The analysis demonstrates that predictive performance marginally surpasses uniform preprocessing only when employing KNN-based feature importance with dye-specific preprocessing followed by the Merge-then-Filter strategy. Notably, dye-specific preprocessing consistently underperforms uniform preprocessing across all feature selection methods (CARS or PCA). Specifically, Merge-then-Filter achieves superior results with KNN-driven screening, whereas Filter-then-Merge proves more effective for PCA-based screening.

5. Conclusions

This study employed a colorimetric sensor array combined with spectral analysis to verify the feasibility of quantitative detection of AFB₁ in silage corn feed. Seven preprocessing methods were applied to the spectral data from different colorimetric points, and model performance parameters were compared using the SVR, RF, and KNN models. It was found that single preprocessing methods outperformed combined preprocessing methods, with the 1st D preprocessing method showing the best performance. Preprocessing analysis also successfully identified three dye components—Mn(OEP)Cl, Bromocresol Green, and Cresol Red—that exhibited significant specific responses to AFB₁. By employing various typical machine learning algorithms for spectral data screening and modeling, and comparing different model evaluation metrics, it was discovered that the combination of CARS and PCA for feature selection with the KNN model output resulted in the smallest error in predicting AFB₁ toxin content. The optimal model for predicting AFB₁ toxin content was found to be 1st D-PCA-KNN, which can effectively and rapidly predict the AFB₁ content in silage feed. This study systematically compared the strategies of unified preprocessing and stepwise optimization preprocessing for the first time, confirming that adopting the optimal preprocessing methods for different chromogenic sites and using KNN importance screening has improved the model performance parameters. It provides new methodological guidance for the fusion analysis of multi-source spectral data, filling the research gap in this field.
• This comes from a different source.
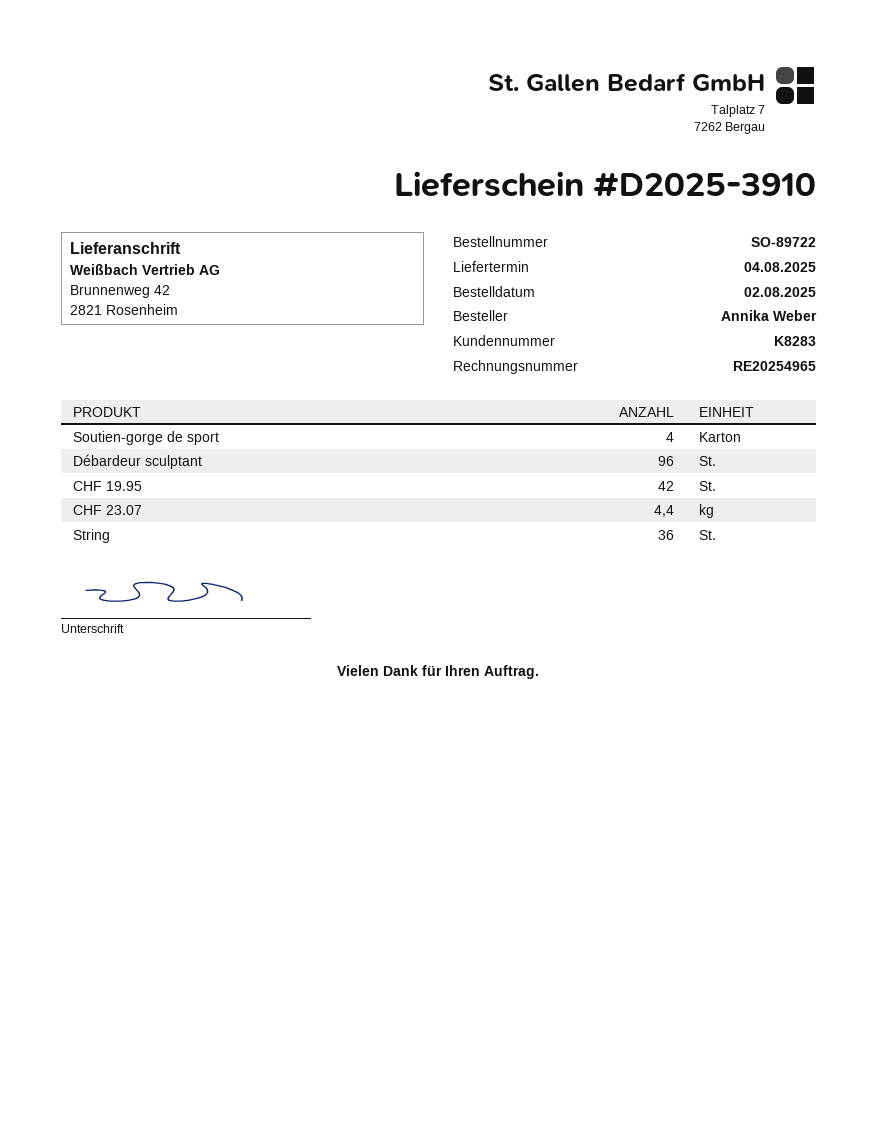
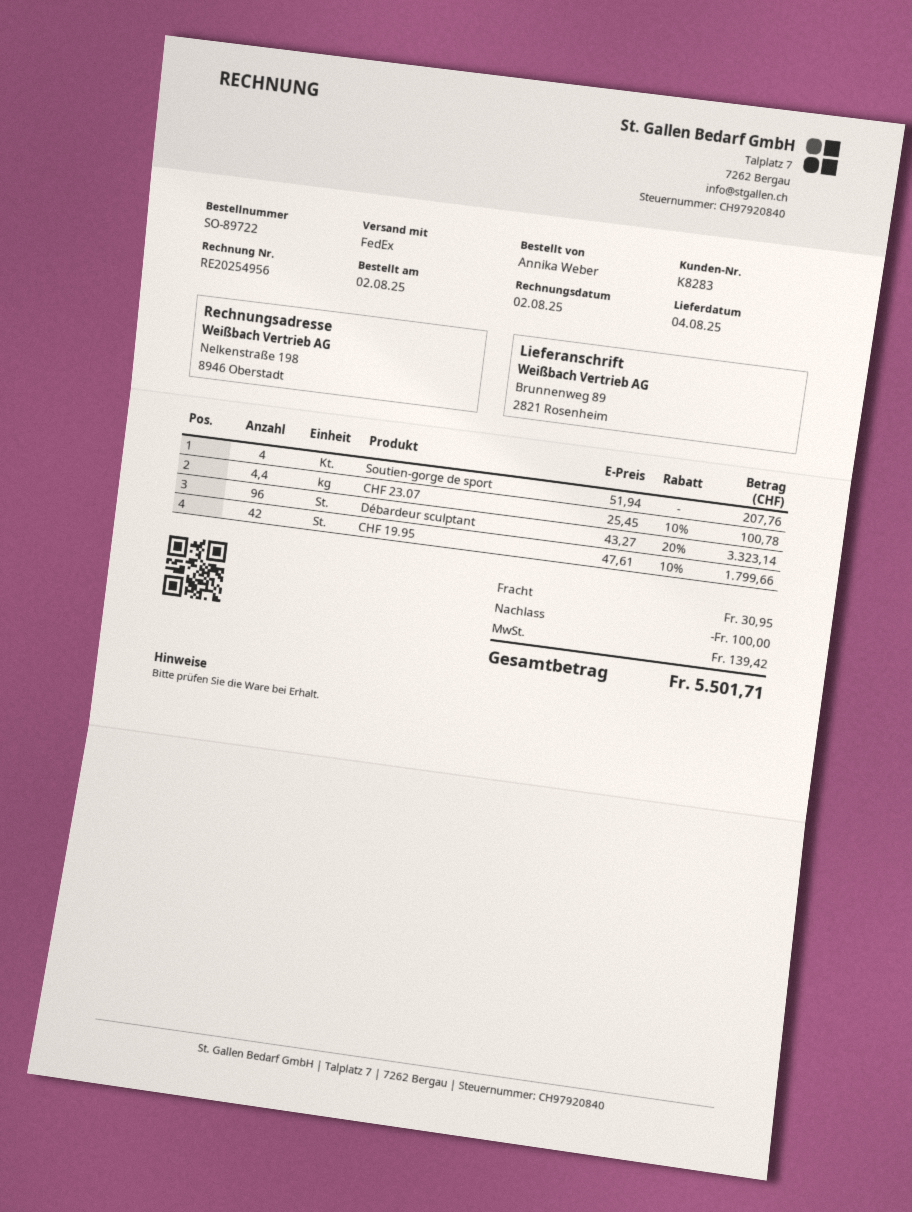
invoice number: RE20254965 -> RE20254956
ship to: Brunnenweg 42, 2821 Rosenheim -> Brunnenweg 89, 2821 Rosenheim
String: 36 -> none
Currently, due to the spectral data collected directly from samples not being timely introduced into the analysis, the performance indicators of the model can be steadily improved in the later stage by increasing the number of training samples. In addition, if this research method is to be used for on-site detection, it is also necessary to study the stability and repeatability of colorimetric sensors. These are all directions that our team will strive to research in the future.